(Extracted records)
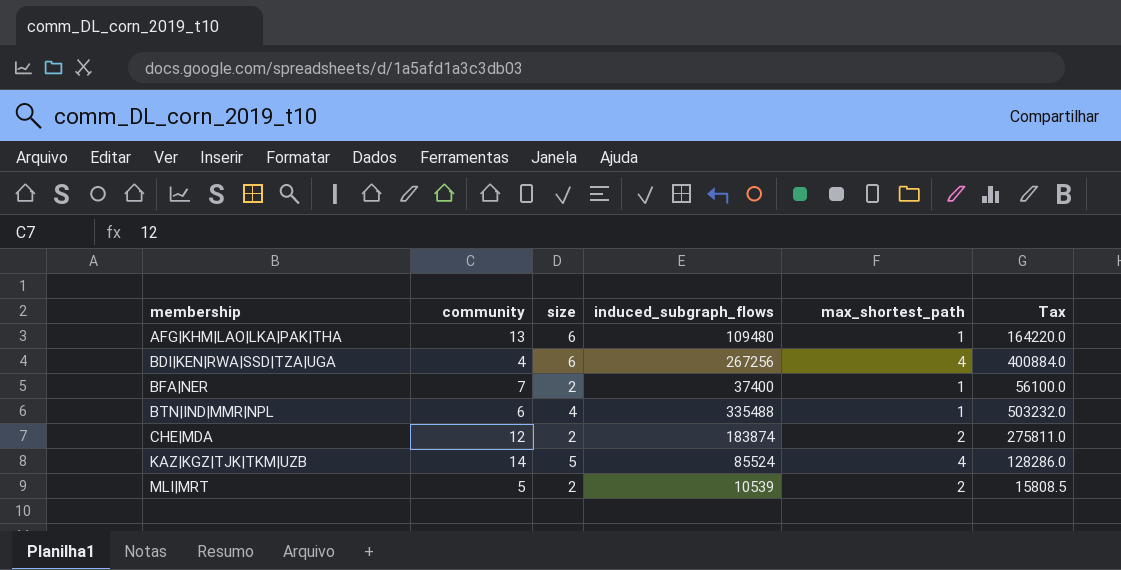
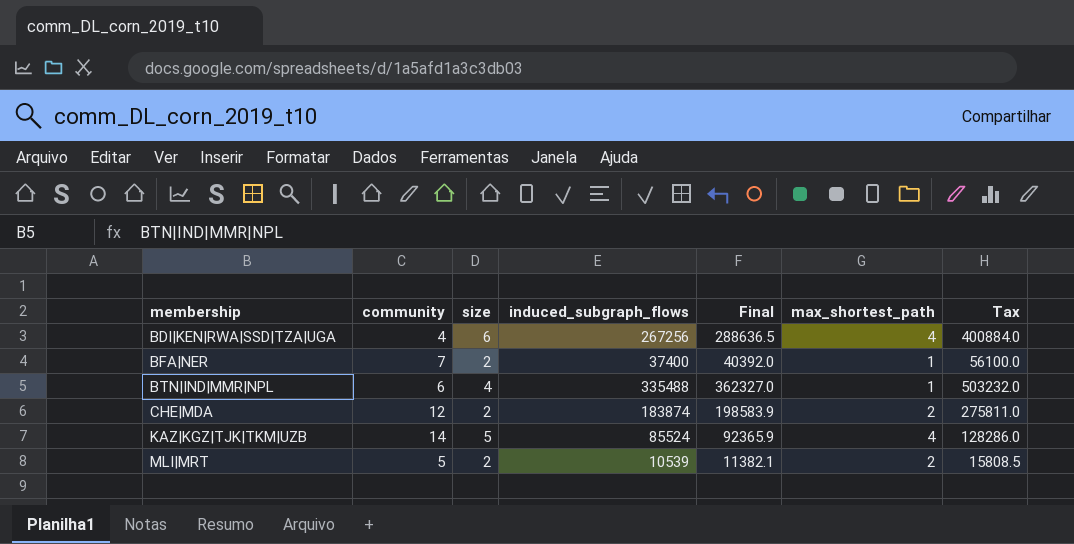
column Final | formula: none -> [induced_subgraph_flows] * 1.08
row AFG|KHM|LAO|LKA|PAK|THA: 13 | 6 | 109480 | 1 | 164220.0 -> none

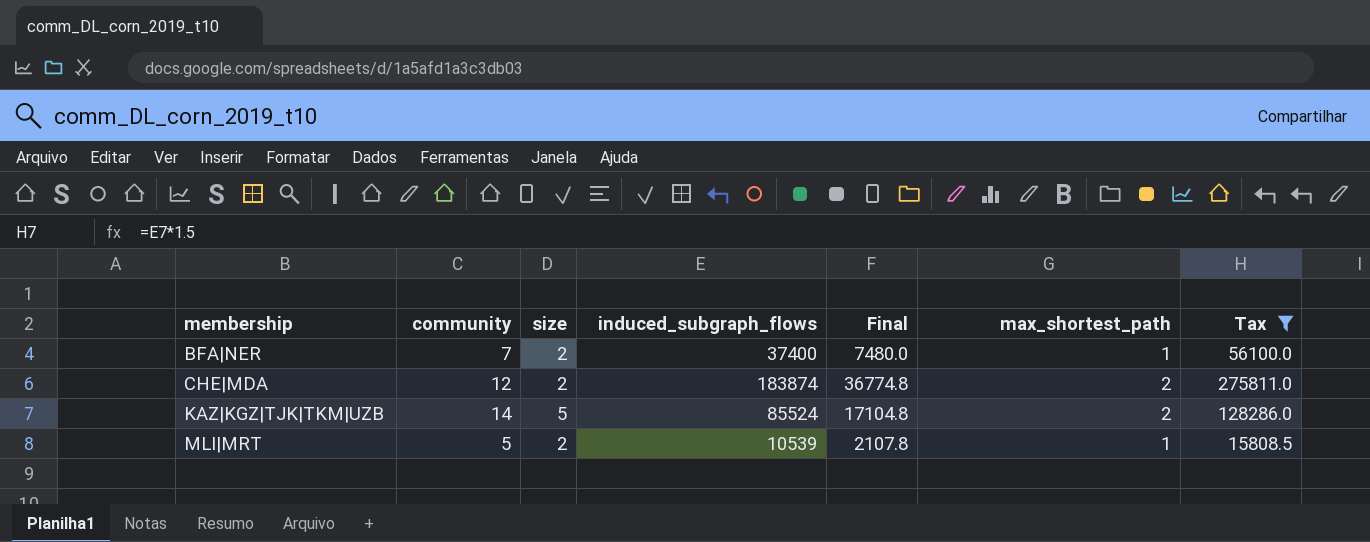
filter: none -> Tax <= 275811.0
column Final | formula: [induced_subgraph_flows] * 1.08 -> [induced_subgraph_flows] * 0.2
KAZ|KGZ|TJK|TKM|UZB | max_shortest_path: 4 -> 2
MLI|MRT | max_shortest_path: 2 -> 1

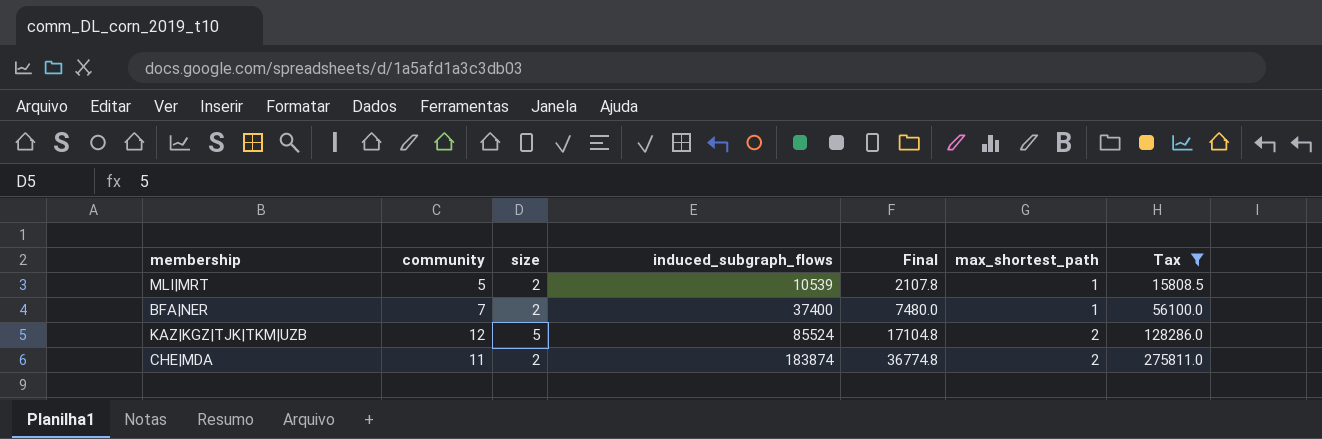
row order: membership ascending -> induced_subgraph_flows ascending
KAZ|KGZ|TJK|TKM|UZB | community: 14 -> 12
CHE|MDA | community: 12 -> 11

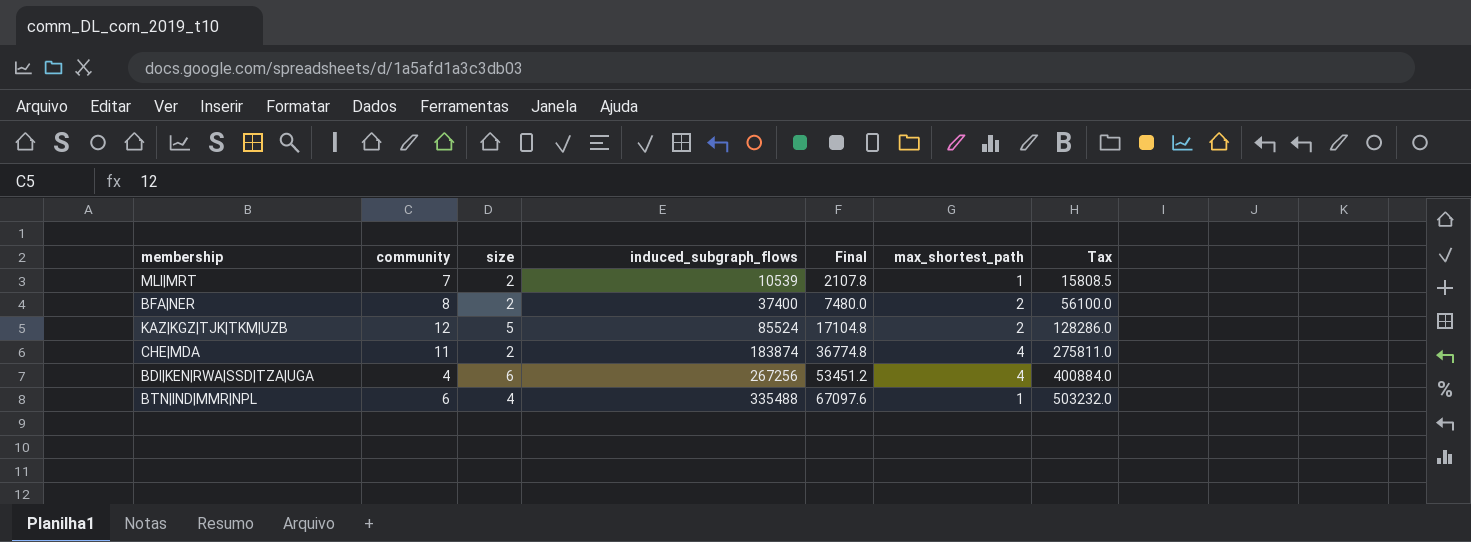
filter: Tax <= 275811.0 -> none
MLI|MRT | community: 5 -> 7
BFA|NER | community: 7 -> 8
BFA|NER | max_shortest_path: 1 -> 2
CHE|MDA | max_shortest_path: 2 -> 4

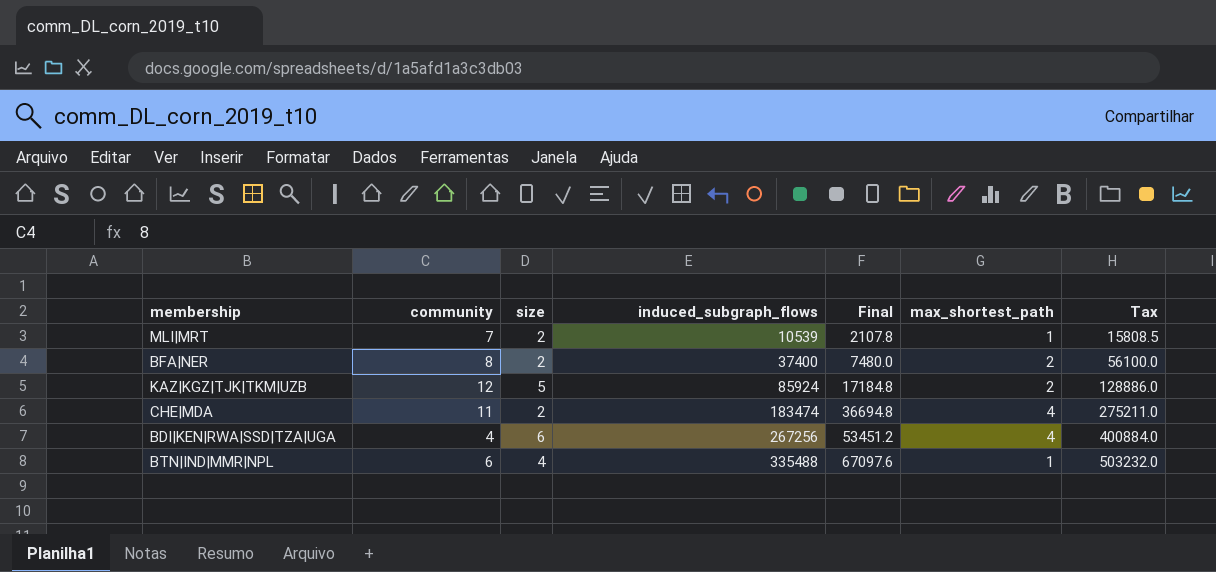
KAZ|KGZ|TJK|TKM|UZB | induced_subgraph_flows: 85524 -> 85924
KAZ|KGZ|TJK|TKM|UZB | Final: 17104.8 -> 17184.8
KAZ|KGZ|TJK|TKM|UZB | Tax: 128286.0 -> 128886.0
CHE|MDA | induced_subgraph_flows: 183874 -> 183474
CHE|MDA | Final: 36774.8 -> 36694.8
CHE|MDA | Tax: 275811.0 -> 275211.0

- [WORK INSTRUCTION]
Above are the records; reproduce them exactly and leave out the pictures.

- [RESULT OF THE TASK]
column Final | formula: none -> [induced_subgraph_flows] * 1.08
row AFG|KHM|LAO|LKA|PAK|THA: 13 | 6 | 109480 | 1 | 164220.0 -> none

filter: none -> Tax <= 275811.0
column Final | formula: [induced_subgraph_flows] * 1.08 -> [induced_subgraph_flows] * 0.2
KAZ|KGZ|TJK|TKM|UZB | max_shortest_path: 4 -> 2
MLI|MRT | max_shortest_path: 2 -> 1

row order: membership ascending -> induced_subgraph_flows ascending
KAZ|KGZ|TJK|TKM|UZB | community: 14 -> 12
CHE|MDA | community: 12 -> 11

filter: Tax <= 275811.0 -> none
MLI|MRT | community: 5 -> 7
BFA|NER | community: 7 -> 8
BFA|NER | max_shortest_path: 1 -> 2
CHE|MDA | max_shortest_path: 2 -> 4

KAZ|KGZ|TJK|TKM|UZB | induced_subgraph_flows: 85524 -> 85924
KAZ|KGZ|TJK|TKM|UZB | Final: 17104.8 -> 17184.8
KAZ|KGZ|TJK|TKM|UZB | Tax: 128286.0 -> 128886.0
CHE|MDA | induced_subgraph_flows: 183874 -> 183474
CHE|MDA | Final: 36774.8 -> 36694.8
CHE|MDA | Tax: 275811.0 -> 275211.0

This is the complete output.